Si está siguiendo su propia reducción, un diario puede convertir impresiones vagas en algo sobre lo que usted y quien le receta pueden actuar. RxDown le permite anotar dosis, síntomas y sueño día a día, visualizar un calendario proporcional (hiperbólico) con su calculadora de reducción integrada y exportar un informe conciso para el médico, de modo que las decisiones sobre el ritmo se basen en sus datos reales y no en la memoria. Es una herramienta de registro, no un sustituto de la atención médica.

¿Tiene una pregunta concreta sobre el ritmo, las formulaciones o los síntomas? Nuestras preguntas frecuentes cubren muchas de las habituales.

Sources

  1. Horowitz MA, Taylor D. Tapering of SSRI treatment to mitigate withdrawal symptoms. Lancet Psychiatry (2019)
  2. Meyer JH, et al. Serotonin Transporter Occupancy of Five SSRIs at Different Doses: An [11C]DASB PET Study. Am J Psychiatry (2004)
  3. Horowitz MA, Taylor D. The Maudsley Deprescribing Guidelines: Antidepressants, Benzodiazepines, Gabapentinoids and Z-drugs. Wiley-Blackwell (2024)
  4. Royal College of Psychiatrists. Stopping antidepressants — patient resource (2020)
  5. NICE. Depression in adults: treatment and management (NG222) (2022)
  6. Groot PC, van Os J. Successful use of tapering strips for hyperbolic reduction of antidepressant dose: a cohort study. Ther Adv Psychopharmacol (2021)
  7. van Os J, Groot PC. Outcomes of hyperbolic tapering of antidepressants. Ther Adv Psychopharmacol (2023)
  8. Davies J, Read J. A systematic review into the incidence, severity and duration of antidepressant withdrawal effects. Addictive Behaviors (2019)
  9. Henssler J, et al.

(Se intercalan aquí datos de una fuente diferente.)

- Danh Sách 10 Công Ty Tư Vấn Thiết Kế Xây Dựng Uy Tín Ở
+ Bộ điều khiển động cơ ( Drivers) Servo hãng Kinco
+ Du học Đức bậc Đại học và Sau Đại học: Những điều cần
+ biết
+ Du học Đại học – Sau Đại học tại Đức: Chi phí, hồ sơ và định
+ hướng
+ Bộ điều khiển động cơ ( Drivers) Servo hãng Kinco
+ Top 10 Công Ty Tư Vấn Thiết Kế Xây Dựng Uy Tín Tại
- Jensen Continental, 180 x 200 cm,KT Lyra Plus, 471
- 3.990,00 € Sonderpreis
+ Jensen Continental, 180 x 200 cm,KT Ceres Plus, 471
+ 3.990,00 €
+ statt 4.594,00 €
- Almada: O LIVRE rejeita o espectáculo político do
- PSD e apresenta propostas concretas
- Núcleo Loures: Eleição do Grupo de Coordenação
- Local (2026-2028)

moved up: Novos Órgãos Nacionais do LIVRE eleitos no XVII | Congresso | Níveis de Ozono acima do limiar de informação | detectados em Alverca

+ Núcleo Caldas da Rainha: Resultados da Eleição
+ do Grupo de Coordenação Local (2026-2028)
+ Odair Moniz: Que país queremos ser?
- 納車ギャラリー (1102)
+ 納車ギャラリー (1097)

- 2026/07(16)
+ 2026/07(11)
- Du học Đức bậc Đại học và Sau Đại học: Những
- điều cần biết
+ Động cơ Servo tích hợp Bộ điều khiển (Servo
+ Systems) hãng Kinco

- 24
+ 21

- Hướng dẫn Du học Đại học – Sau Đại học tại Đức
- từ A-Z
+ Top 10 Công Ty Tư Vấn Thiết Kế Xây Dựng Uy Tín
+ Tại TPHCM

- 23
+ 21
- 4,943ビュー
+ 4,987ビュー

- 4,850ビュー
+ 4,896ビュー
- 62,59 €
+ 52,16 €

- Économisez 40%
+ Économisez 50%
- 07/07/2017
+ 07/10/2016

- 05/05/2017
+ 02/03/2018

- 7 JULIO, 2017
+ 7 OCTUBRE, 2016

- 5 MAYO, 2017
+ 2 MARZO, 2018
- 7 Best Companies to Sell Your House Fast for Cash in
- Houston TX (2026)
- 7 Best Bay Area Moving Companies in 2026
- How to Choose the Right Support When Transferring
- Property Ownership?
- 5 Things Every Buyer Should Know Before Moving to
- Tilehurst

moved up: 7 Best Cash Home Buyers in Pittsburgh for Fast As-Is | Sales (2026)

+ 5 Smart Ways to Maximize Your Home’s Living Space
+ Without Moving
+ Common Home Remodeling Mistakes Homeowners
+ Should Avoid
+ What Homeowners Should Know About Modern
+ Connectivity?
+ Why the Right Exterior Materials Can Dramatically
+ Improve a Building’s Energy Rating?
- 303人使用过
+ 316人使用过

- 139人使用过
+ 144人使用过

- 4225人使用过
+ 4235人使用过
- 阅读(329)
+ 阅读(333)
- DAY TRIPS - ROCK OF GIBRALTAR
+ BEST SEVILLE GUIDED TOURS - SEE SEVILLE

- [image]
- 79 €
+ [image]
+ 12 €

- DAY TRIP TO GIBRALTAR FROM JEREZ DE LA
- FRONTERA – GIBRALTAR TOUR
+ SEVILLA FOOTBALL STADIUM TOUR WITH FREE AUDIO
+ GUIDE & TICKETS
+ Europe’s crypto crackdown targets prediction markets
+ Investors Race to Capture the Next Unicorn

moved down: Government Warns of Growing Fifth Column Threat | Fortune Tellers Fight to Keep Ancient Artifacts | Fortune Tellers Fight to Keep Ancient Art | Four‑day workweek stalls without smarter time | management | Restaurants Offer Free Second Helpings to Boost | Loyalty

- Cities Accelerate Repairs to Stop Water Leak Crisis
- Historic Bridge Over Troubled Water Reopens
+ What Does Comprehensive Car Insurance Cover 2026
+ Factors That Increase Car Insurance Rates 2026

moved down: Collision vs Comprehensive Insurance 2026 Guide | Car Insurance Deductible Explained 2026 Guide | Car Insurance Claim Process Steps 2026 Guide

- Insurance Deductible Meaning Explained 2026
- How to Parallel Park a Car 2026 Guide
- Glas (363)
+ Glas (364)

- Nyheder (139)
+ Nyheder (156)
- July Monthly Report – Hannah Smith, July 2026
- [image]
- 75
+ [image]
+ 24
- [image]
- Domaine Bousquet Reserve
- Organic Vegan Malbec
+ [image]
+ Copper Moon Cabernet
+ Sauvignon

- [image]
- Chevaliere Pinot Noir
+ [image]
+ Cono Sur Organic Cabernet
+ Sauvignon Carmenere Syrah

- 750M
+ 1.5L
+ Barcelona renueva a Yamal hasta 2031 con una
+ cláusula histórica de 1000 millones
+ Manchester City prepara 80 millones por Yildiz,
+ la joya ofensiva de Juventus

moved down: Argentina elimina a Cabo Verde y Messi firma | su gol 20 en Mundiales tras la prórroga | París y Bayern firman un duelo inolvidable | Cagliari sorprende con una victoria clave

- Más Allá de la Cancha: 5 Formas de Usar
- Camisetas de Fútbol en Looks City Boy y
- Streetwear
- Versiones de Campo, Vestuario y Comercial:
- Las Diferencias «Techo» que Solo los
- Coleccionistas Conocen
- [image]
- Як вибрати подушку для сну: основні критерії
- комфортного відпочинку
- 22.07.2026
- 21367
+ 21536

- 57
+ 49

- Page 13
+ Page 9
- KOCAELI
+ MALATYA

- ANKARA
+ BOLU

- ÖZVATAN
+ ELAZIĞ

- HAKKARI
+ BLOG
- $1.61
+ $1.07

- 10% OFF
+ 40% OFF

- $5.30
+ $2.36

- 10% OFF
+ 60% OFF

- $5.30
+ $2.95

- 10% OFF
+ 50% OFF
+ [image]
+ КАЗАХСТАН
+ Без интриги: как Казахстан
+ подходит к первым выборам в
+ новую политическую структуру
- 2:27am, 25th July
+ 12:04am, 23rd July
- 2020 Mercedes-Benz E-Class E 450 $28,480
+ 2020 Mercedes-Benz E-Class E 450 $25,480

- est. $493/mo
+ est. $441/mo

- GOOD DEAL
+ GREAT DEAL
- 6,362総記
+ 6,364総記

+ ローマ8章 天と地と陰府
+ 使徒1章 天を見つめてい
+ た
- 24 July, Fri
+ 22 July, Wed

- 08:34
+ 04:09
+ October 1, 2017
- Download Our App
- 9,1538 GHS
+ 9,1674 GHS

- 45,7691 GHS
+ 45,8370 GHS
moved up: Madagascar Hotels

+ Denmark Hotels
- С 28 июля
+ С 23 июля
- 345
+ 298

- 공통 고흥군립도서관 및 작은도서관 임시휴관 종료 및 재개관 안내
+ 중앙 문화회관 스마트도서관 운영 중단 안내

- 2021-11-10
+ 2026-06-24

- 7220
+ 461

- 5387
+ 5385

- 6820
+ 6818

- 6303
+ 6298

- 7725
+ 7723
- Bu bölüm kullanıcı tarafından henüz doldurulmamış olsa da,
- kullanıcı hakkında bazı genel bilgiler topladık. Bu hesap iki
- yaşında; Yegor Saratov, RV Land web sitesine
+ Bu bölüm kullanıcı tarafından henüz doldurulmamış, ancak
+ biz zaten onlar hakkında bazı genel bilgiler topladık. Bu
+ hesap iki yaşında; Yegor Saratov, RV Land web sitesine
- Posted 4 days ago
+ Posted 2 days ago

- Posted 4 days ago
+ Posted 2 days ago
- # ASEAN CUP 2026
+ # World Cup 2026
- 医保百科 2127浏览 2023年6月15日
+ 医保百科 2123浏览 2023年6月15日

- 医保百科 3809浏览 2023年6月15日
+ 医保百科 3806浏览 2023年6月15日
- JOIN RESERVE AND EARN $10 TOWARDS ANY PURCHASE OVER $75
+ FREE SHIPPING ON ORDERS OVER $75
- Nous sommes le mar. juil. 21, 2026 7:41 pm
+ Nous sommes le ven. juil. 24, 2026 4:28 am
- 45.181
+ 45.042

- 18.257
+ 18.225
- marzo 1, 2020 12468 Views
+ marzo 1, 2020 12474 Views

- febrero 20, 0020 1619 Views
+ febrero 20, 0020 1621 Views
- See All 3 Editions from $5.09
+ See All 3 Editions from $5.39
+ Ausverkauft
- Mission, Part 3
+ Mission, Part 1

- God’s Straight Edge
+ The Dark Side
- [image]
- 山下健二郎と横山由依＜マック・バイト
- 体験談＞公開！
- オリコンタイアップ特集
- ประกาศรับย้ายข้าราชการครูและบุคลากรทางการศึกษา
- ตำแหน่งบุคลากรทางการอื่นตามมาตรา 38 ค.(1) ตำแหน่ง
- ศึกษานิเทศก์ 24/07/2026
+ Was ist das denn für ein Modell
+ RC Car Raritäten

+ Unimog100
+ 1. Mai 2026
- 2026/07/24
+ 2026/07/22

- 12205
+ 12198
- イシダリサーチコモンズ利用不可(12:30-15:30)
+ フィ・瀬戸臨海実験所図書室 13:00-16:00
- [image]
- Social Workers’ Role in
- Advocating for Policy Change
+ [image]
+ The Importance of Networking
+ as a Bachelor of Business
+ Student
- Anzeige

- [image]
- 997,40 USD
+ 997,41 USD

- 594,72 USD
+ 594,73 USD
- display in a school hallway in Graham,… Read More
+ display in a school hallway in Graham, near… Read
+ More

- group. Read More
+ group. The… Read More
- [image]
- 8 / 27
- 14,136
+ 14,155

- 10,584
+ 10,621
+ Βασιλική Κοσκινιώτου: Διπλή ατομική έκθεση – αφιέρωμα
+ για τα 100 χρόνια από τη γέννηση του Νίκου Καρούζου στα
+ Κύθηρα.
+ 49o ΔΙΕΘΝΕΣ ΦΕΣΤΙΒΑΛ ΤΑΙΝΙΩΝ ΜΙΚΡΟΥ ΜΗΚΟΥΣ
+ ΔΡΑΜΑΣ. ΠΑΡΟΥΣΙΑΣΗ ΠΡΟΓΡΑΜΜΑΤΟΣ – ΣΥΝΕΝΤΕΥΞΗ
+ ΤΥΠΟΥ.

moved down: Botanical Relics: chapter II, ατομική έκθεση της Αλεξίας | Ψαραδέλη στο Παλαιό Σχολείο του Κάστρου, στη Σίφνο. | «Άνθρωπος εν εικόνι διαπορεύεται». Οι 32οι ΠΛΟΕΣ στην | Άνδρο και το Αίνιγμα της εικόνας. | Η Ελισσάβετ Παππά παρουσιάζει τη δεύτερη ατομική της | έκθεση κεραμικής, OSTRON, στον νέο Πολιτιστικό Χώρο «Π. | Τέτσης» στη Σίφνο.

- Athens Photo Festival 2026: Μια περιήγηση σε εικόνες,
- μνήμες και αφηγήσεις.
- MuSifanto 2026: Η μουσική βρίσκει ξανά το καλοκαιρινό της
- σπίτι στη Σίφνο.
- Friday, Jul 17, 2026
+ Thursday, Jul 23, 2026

Incidence of antidepressant discontinuation symptoms: a systematic review and meta-analysis. Lancet Psychiatry (2024)

Preguntas frecuentes

¿Qué es la reducción hiperbólica en términos sencillos?

Significa reducir su medicación un porcentaje de la dosis actual en lugar de la misma cantidad fija cada vez. Como siempre recorta una proporción de lo que queda, la reducción absoluta se hace cada vez más pequeña a medida que baja la dosis. Esto mantiene el efecto sobre el cerebro más o menos uniforme en cada paso en lugar de volverse más duro cerca del final.

¿Cuánto debe reducir la dosis cada paso hiperbólico?

Los enfoques publicados suelen describir reducciones de en torno al 10% de la dosis más reciente, con recortes proporcionales mayores (25–50%) usados a veces a dosis altas y menores cerca del final. El porcentaje y el ritmo exactos se fijan con quien le receta y se ajustan a cómo se siente. El objetivo son reducciones aproximadamente iguales de la ocupación de receptores, no reducciones iguales en miligramos.

¿Por qué no puedo simplemente partir mis comprimidos para reducir despacio?

Los comprimidos corrientes rara vez se dividen con precisión por debajo de unos pocos miligramos, y la dosis comercial más pequeña suele seguir siendo muy alta para los últimos pasos. Quien le receta puede usar formulaciones líquidas, cápsulas formuladas o tiras de reducción para lograr las dosis muy pequeñas y precisas que exige una reducción hiperbólica. Nunca triture ni parta un producto de liberación modificada o con cubierta entérica sin el consejo del farmacéutico.